SAN FRANCISCO (AP) — California's new system for limiting industrial greenhouse gas emissions by putting a price on carbon is not likely to spur a similar federal program anytime soon, but it might influence other states to follow suit, energy policy experts said.
The state's Air Resources Board on Wednesday began auctioning permits called "allowances" for greenhouse gas emissions, launching the world's second-largest marketplace for carbon emissions.
Under the "cap-and-trade" program, the state sets a limit, or cap, on emissions from individual polluters. Businesses are required to either cut emissions to the cap levels or buy allowances through the auction from other companies for each extra ton of pollution discharged annually.
The results of Wednesday's closed, online auction — indicating the price companies paid to emit a ton of carbon, and how many companies participated — would be released Nov. 19, the board said.
Energy policy experts said lawmakers in Washington, D.C., are watching California's experiment closely, but it would likely take six months to a year to know its effects on the economy.

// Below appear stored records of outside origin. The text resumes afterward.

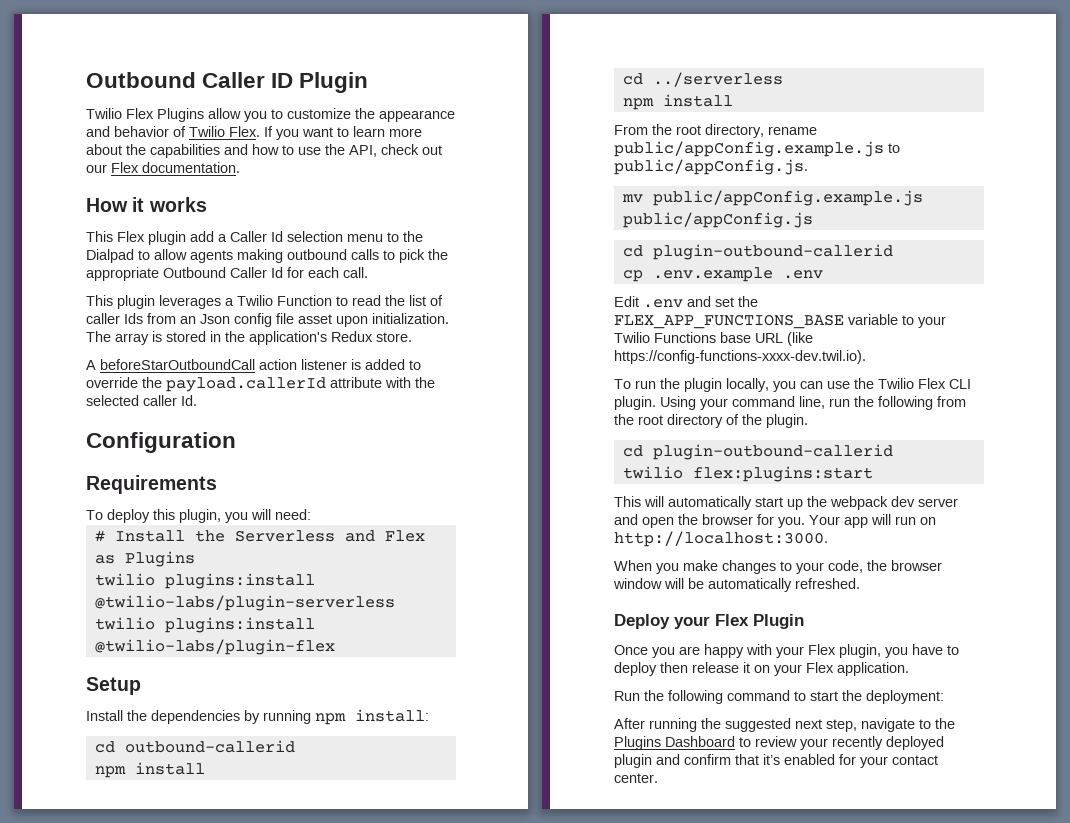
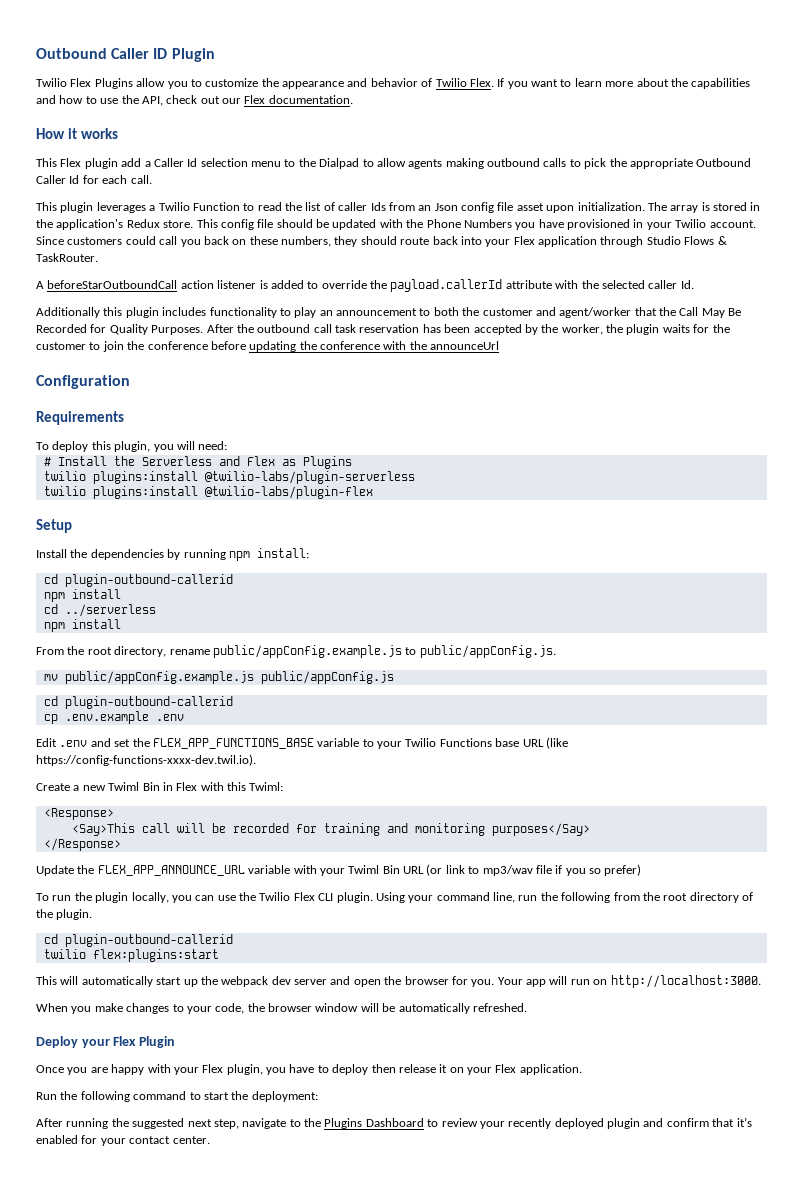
+ This config file should be updated with the Phone Numbers you have provisioned in your Twilio account. Since customers could call you back on these numbers, they should route back into your Flex application through Studio Flows & TaskRouter.
+ Additionally this plugin includes functionality to play an announcement to both the customer and agent/worker that the Call May Be Recorded for Quality Purposes. After the outbound call task reservation has been accepted by the worker, the plugin waits for the customer to join the conference before updating the conference with the announceUrl
  Install the dependencies by running npm install:
- cd outbound-callerid
+ cd plugin-outbound-callerid
+ Create a new Twiml Bin in Flex with this Twiml:
+ <Response>
+ <Say>This call will be recorded for training and monitoring purposes</Say>
+ </Response>
+ Update the FLEX_APP_ANNOUNCE_URL variable with your Twiml Bin URL (or link to mp3/wav file if you so prefer)

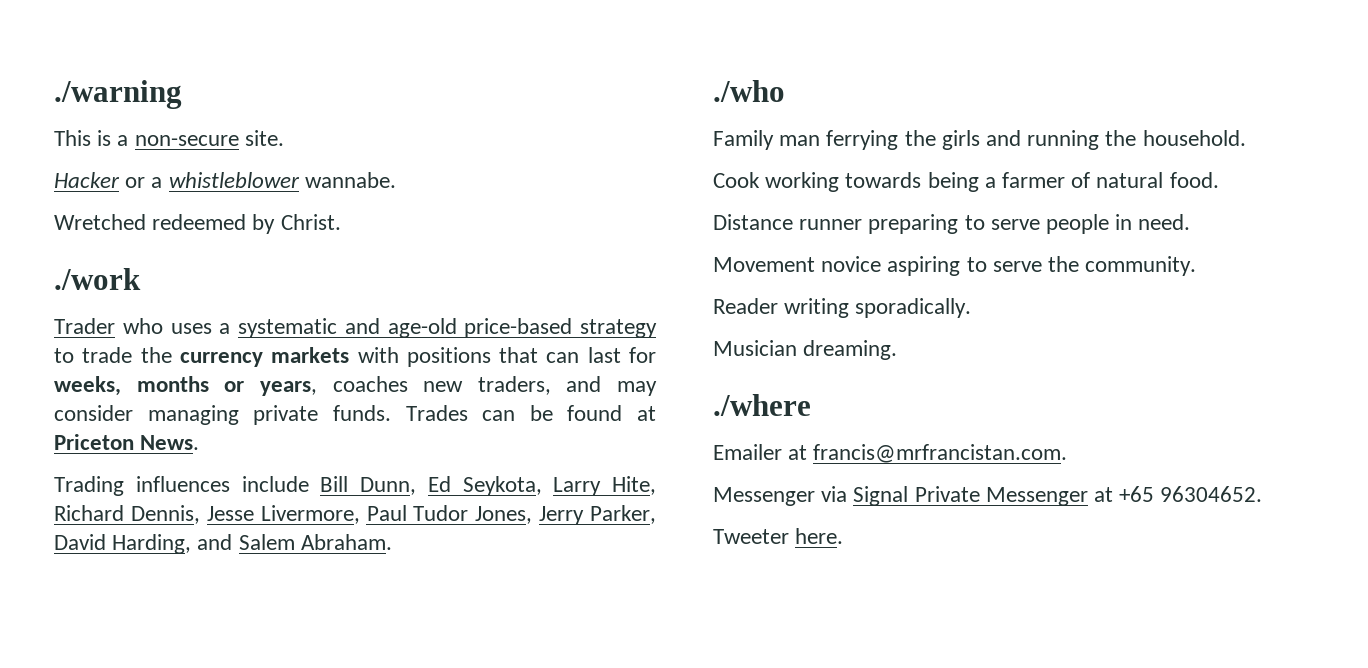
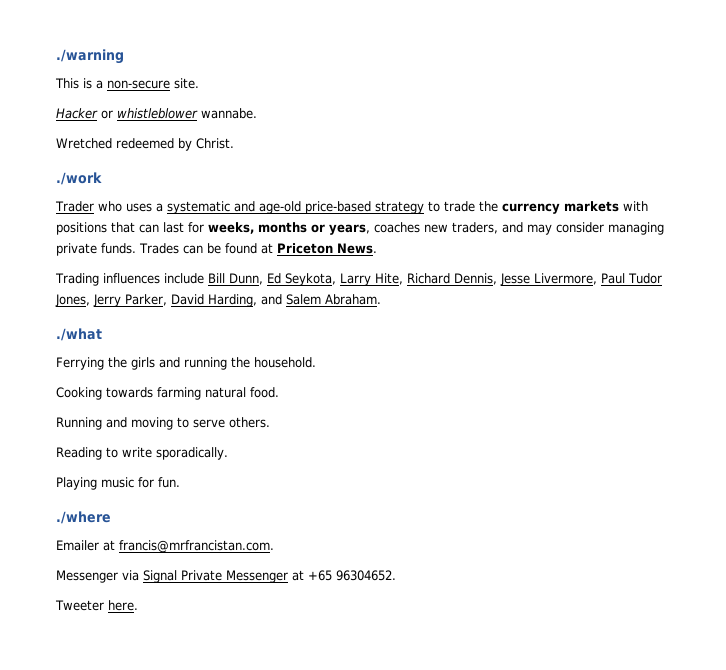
- Hacker or a whistleblower wannabe.
+ Hacker or whistleblower wannabe.
- ./who
- Family man ferrying the girls and running the household.
+ ./what
+ Ferrying the girls and running the household.
- Cook working towards being a farmer of natural food.
- Distance runner preparing to serve people in need.
- Movement novice aspiring to serve the community.
- Reader writing sporadically.
- Musician dreaming.
+ Cooking towards farming natural food.
+ Running and moving to serve others.
+ Reading to write sporadically.
+ Playing music for fun.

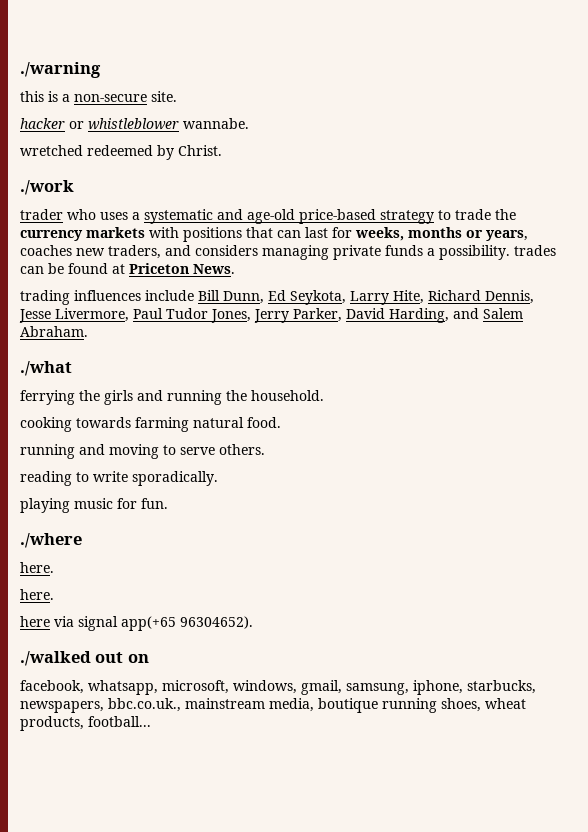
- This is a non-secure site.
+ this is a non-secure site.
- Hacker or whistleblower wannabe.
+ hacker or whistleblower wannabe.
- Wretched redeemed by Christ.
+ wretched redeemed by Christ.
- Trader who uses a systematic and age-old price-based strategy to trade the currency markets with positions that can last for weeks, months or years, coaches new traders, and may consider managing private funds. Trades can be found at Priceton News.
+ trader who uses a systematic and age-old price-based strategy to trade the currency markets with positions that can last for weeks, months or years, coaches new traders, and considers managing private funds a possibility. trades can be found at Priceton News.
- Trading influences include Bill Dunn, Ed Seykota, Larry Hite, Richard Dennis, Jesse Livermore, Paul Tudor Jones, Jerry Parker, David Harding, and Salem Abraham.
+ trading influences include Bill Dunn, Ed Seykota, Larry Hite, Richard Dennis, Jesse Livermore, Paul Tudor Jones, Jerry Parker, David Harding, and Salem Abraham.
- Ferrying the girls and running the household.
+ ferrying the girls and running the household.
- Cooking towards farming natural food.
+ cooking towards farming natural food.
- Running and moving to serve others.
+ running and moving to serve others.
- Reading to write sporadically.
+ reading to write sporadically.
- Playing music for fun.
+ playing music for fun.
  ./where
- Emailer at francis@mrfrancistan.com.
- Messenger via Signal Private Messenger at +65 96304652.
- Tweeter here.
+ here.
+ here.
+ here via signal app(+65 96304652).
+ ./walked out on
+ facebook, whatsapp, microsoft, windows, gmail, samsung, iphone, starbucks, newspapers, bbc.co.uk., mainstream media, boutique running shoes, wheat products, football...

"In the short term, California's carbon market is unlikely to change our paralysis on climate legislation in Washington. But it will carry immediate impact with other jurisdictions looking at carbon markets, whether they be other states or other nations around the globe," said Tim Profeta, director of the Nicholas Institute for Environmental Policy Solutions at Duke University.
"Over the longer term, the success or failure of California to limit emissions in the world's ninth-largest economy will have a great influence on the conventional political wisdom regarding whether a federal climate approach is feasible."
The cap-and-trade plan is a central piece of AB32, California's landmark 2006 global warming regulations.
Only the European Union has implemented a similar plan in terms of scope, and it currently operates the world's largest carbon marketplace. A much less inclusive cap-and-trade scheme covers only electricity producers in the northeastern United States.
If the California program fails, it would be a devastating blow to carbon control efforts nationally, said Severin Borenstein, a professor at the University of California, Berkeley, and an expert on energy economics.